*THE DATA*
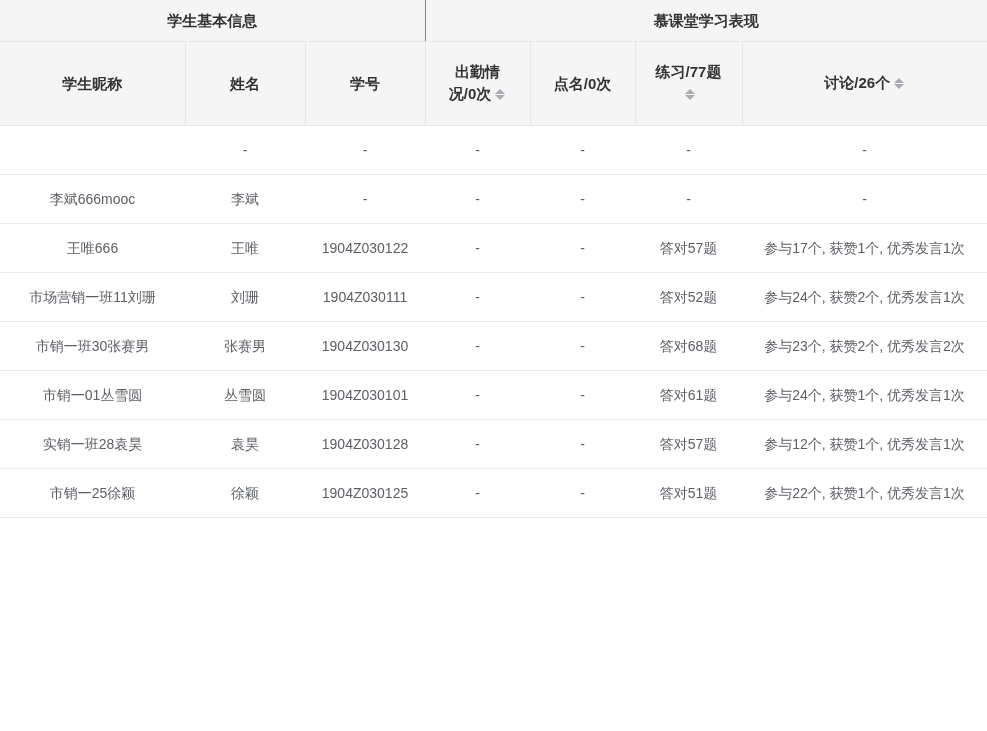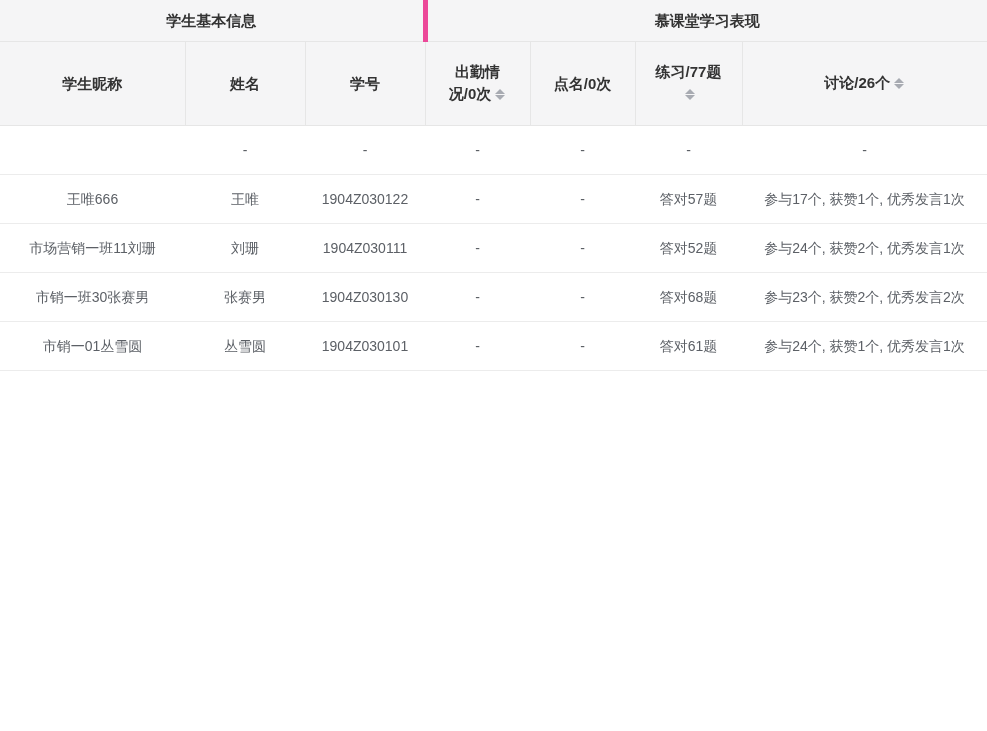"慕课堂学习表现" tr.group-row th + th { border-left: 5px solid #ec4899 -> 1px solid #ec4899 }
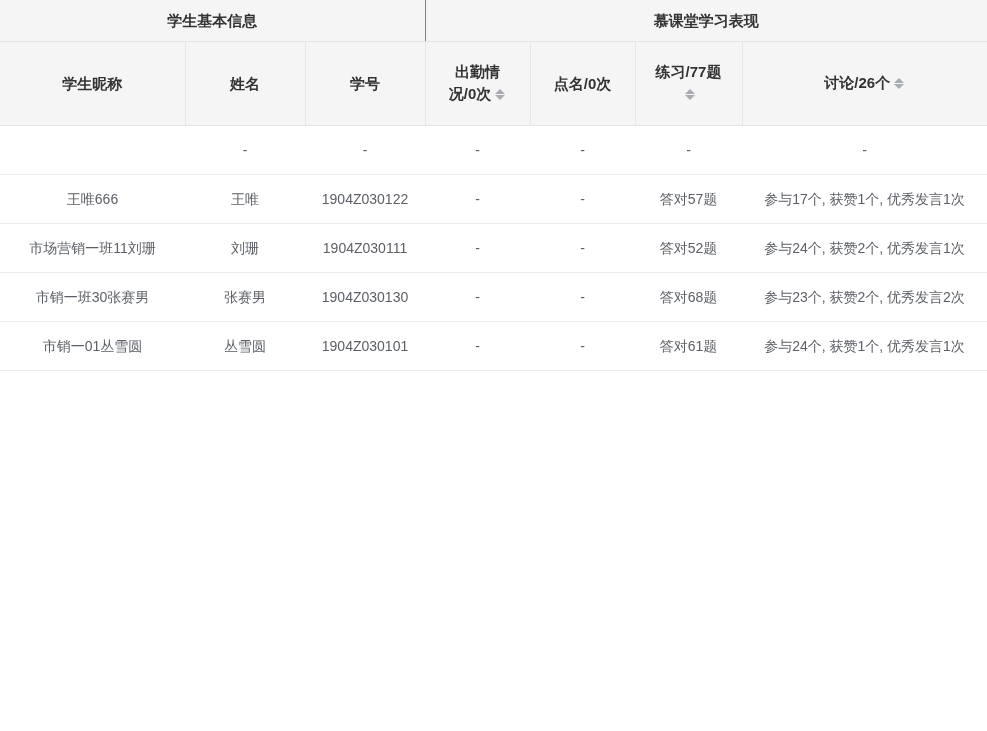"李斌666mooc" tr { html: none -> <tr> <td>李斌666mooc</td> <td>李斌</td> <td>-</td> <td>-</td> <td>-</td> <td>-</td> <td>-</td> </tr> }
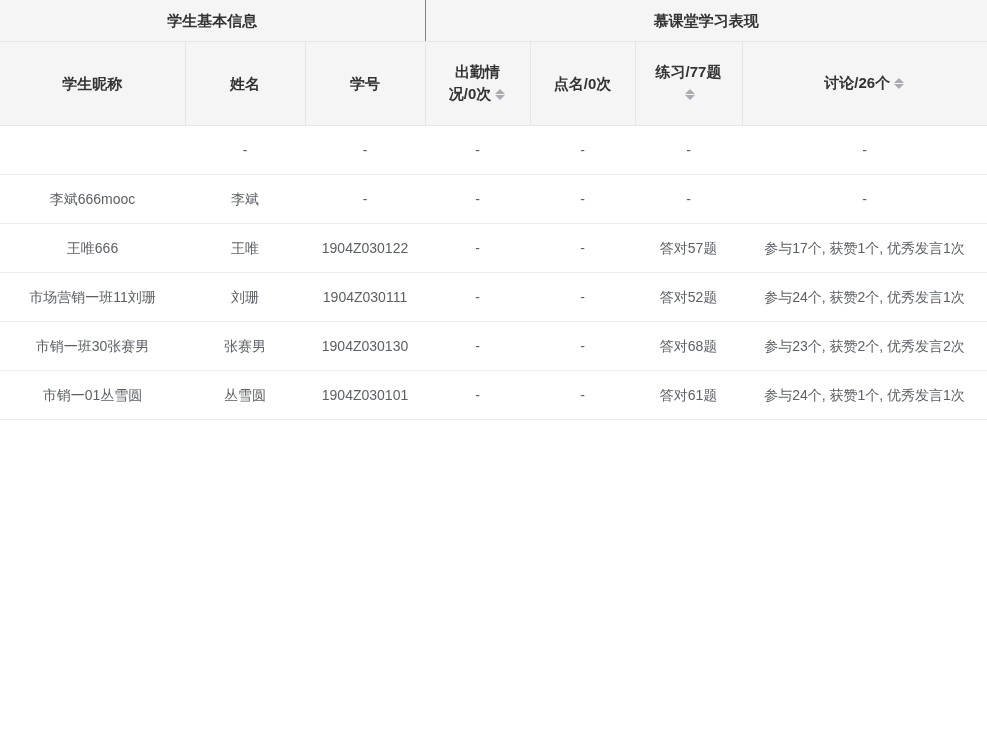"实销一班28袁昊" tr { html: none -> <tr> <td>实销一班28袁昊</td> <td>袁昊</td> <td>1904Z030128</td> <td>-</td> <td>-</td> <td>答对57题</td> <td>参与12个, 获赞1个, 优秀发言1次</td> </tr> }
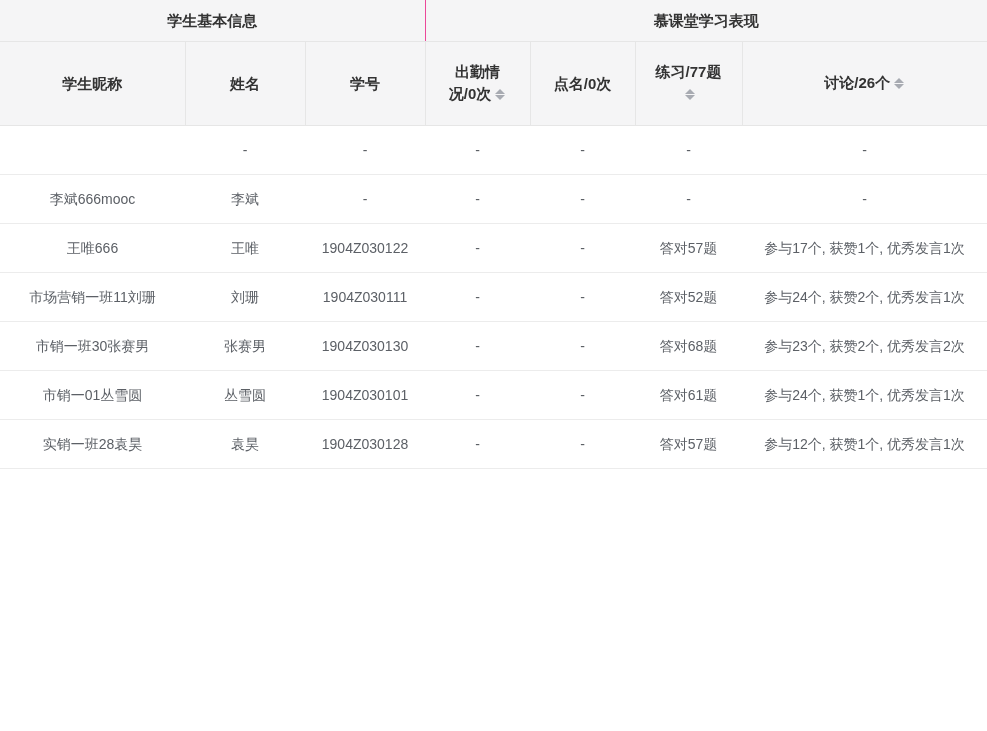"市销一25徐颖" tr { html: none -> <tr> <td>市销一25徐颖</td> <td>徐颖</td> <td>1904Z030125</td> <td>-</td> <td>-</td> <td>答对51题</td> <td>参与22个, 获赞1个, 优秀发言1次</td> </tr> }
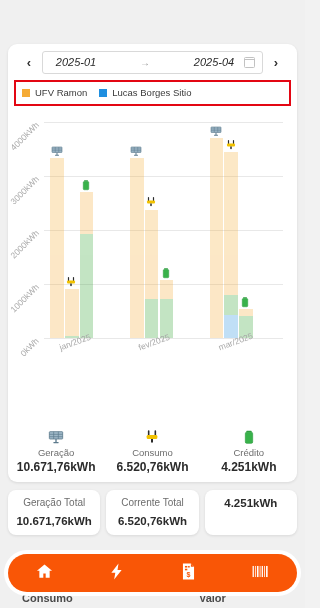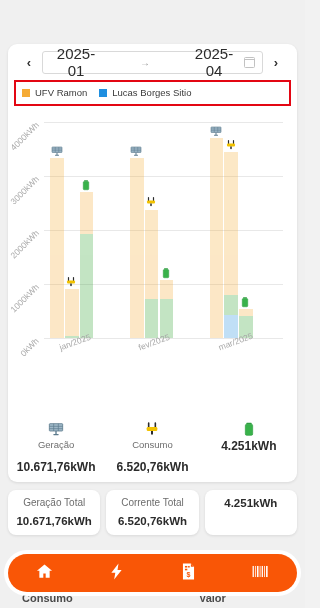"2025-01" .rangebox .dt { font-size: 15px -> 11px; font-style: none -> italic }
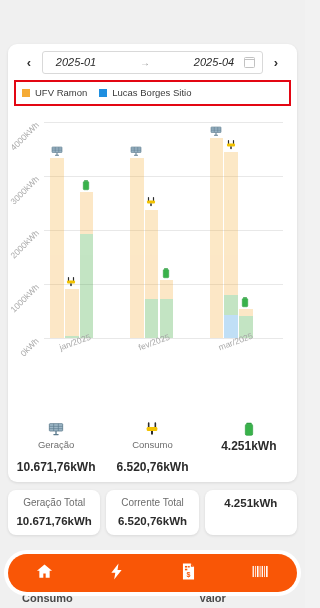"Geração" .kpi .lbl { margin-bottom: 10px -> 2px }
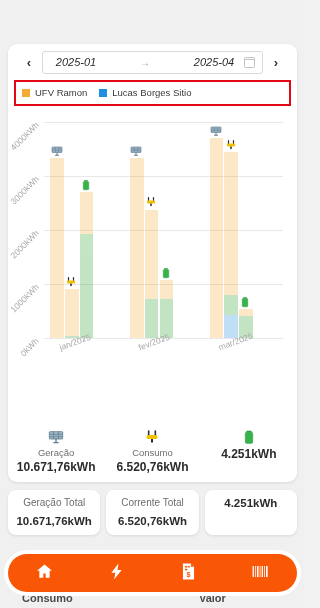"Crédito" div.lbl { html: none -> <div>Crédito</div> }
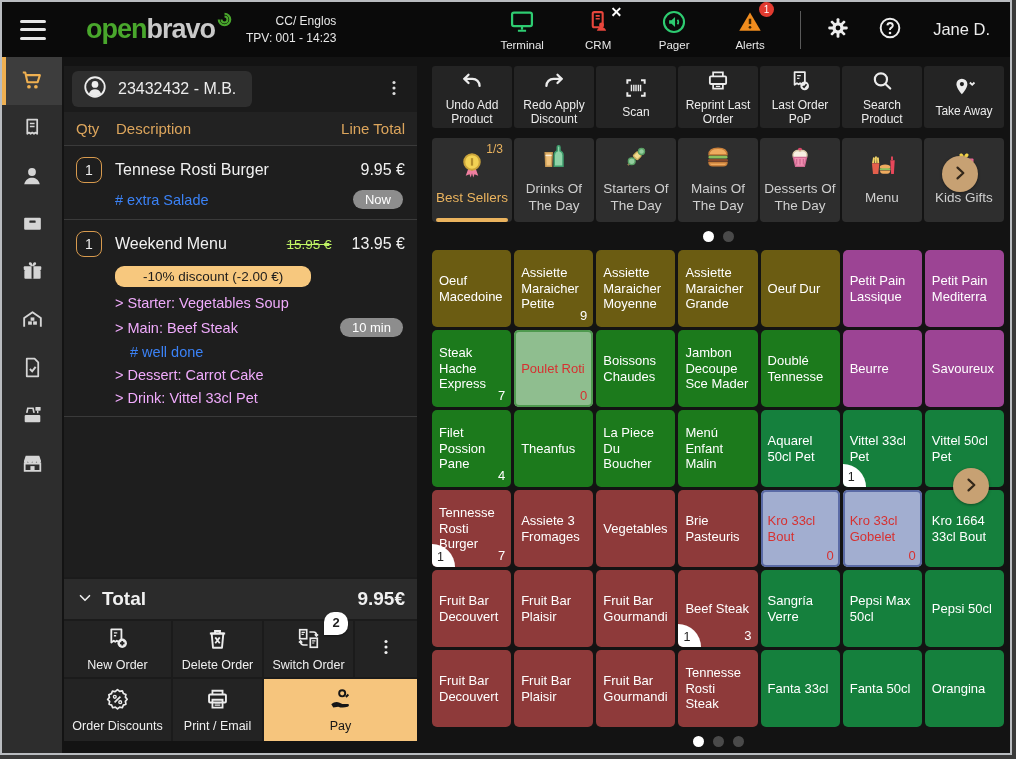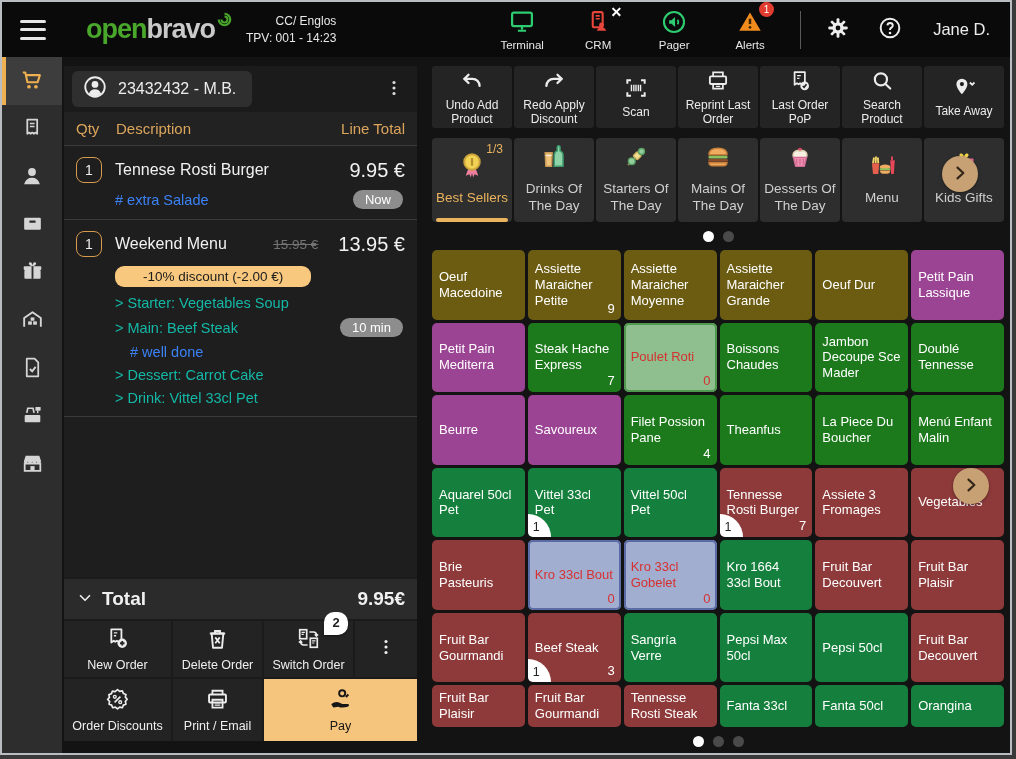"9.95 €" .l-price { font-size: 20px -> 16px }
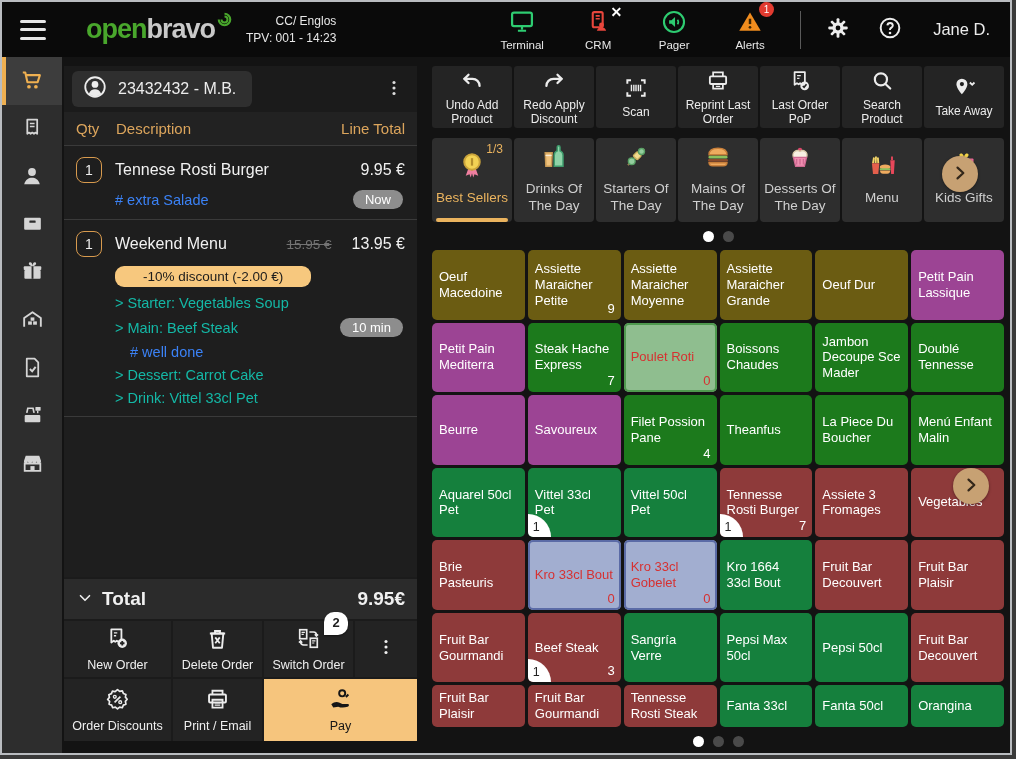"15.95 €" .l-old { color: #737373 -> #bef264 }
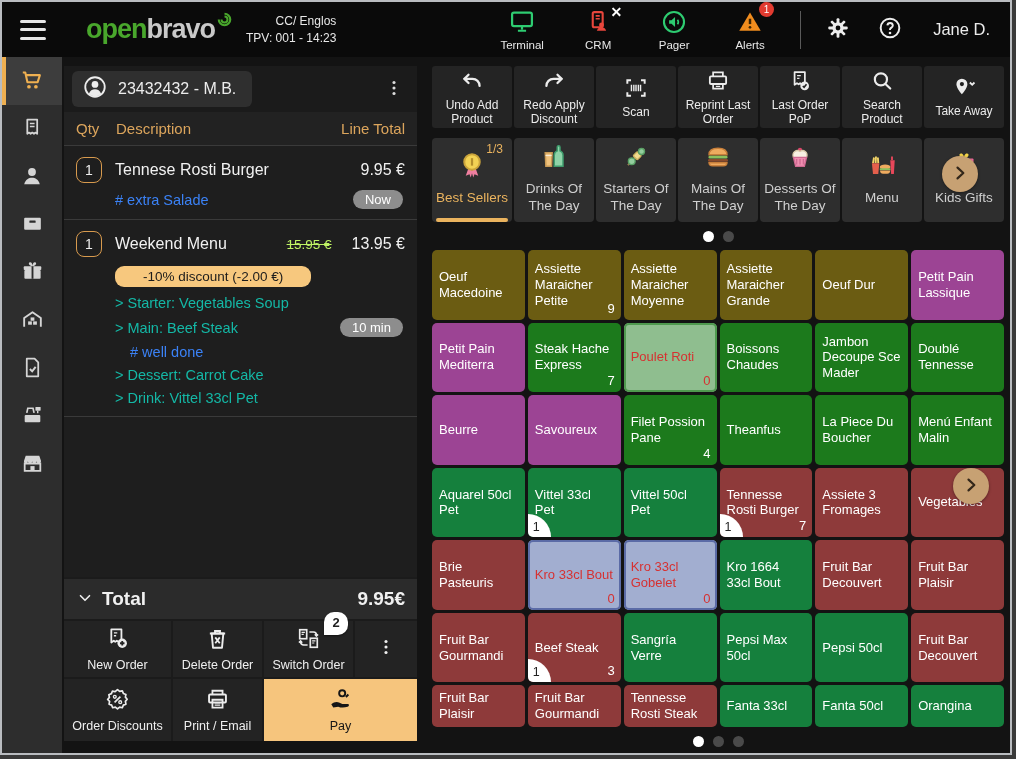"Oeuf Macedoine" .grid { grid-template-columns: repeat(6,1fr) -> repeat(7,1fr) }
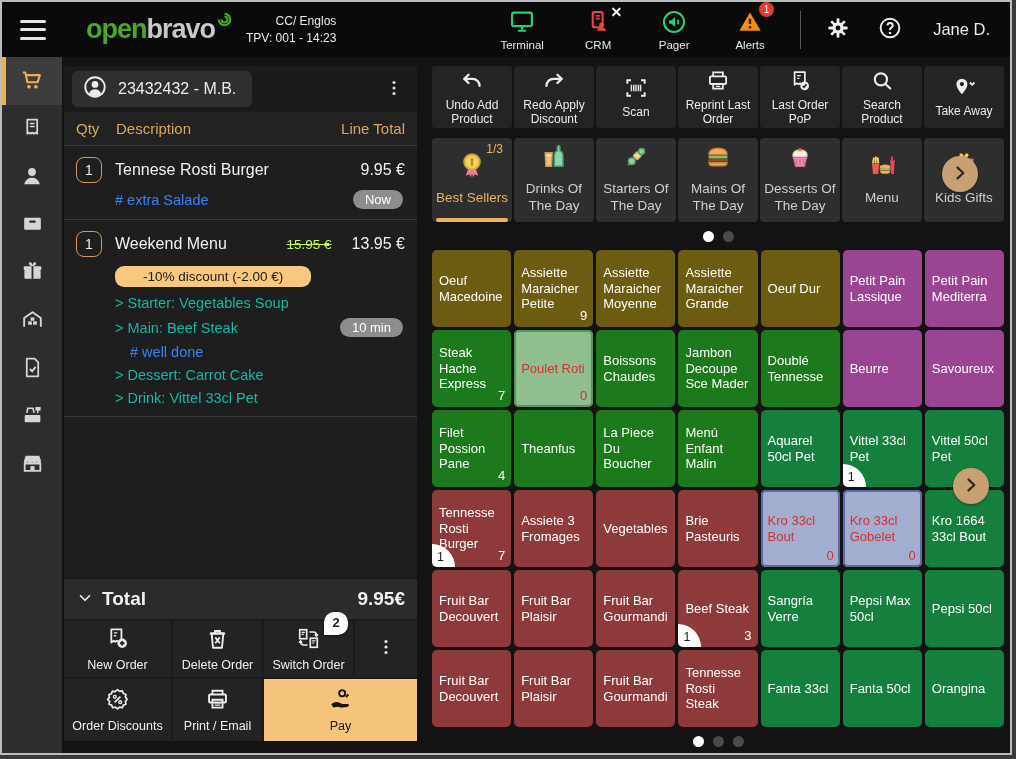"> Starter: Vegetables Soup" .l-sub .s-option { color: #14b8a6 -> #f0abfc }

*WHAT TO DO*
Give the lines from the one containing "margin-bottom: 10px ->" through the last line of the material again, exactly and with no pictures, both ends included.

*FINAL ANSWER*
"Geração" .kpi .lbl { margin-bottom: 10px -> 2px }
"Crédito" div.lbl { html: none -> <div>Crédito</div> }
"9.95 €" .l-price { font-size: 20px -> 16px }
"15.95 €" .l-old { color: #737373 -> #bef264 }
"Oeuf Macedoine" .grid { grid-template-columns: repeat(6,1fr) -> repeat(7,1fr) }
"> Starter: Vegetables Soup" .l-sub .s-option { color: #14b8a6 -> #f0abfc }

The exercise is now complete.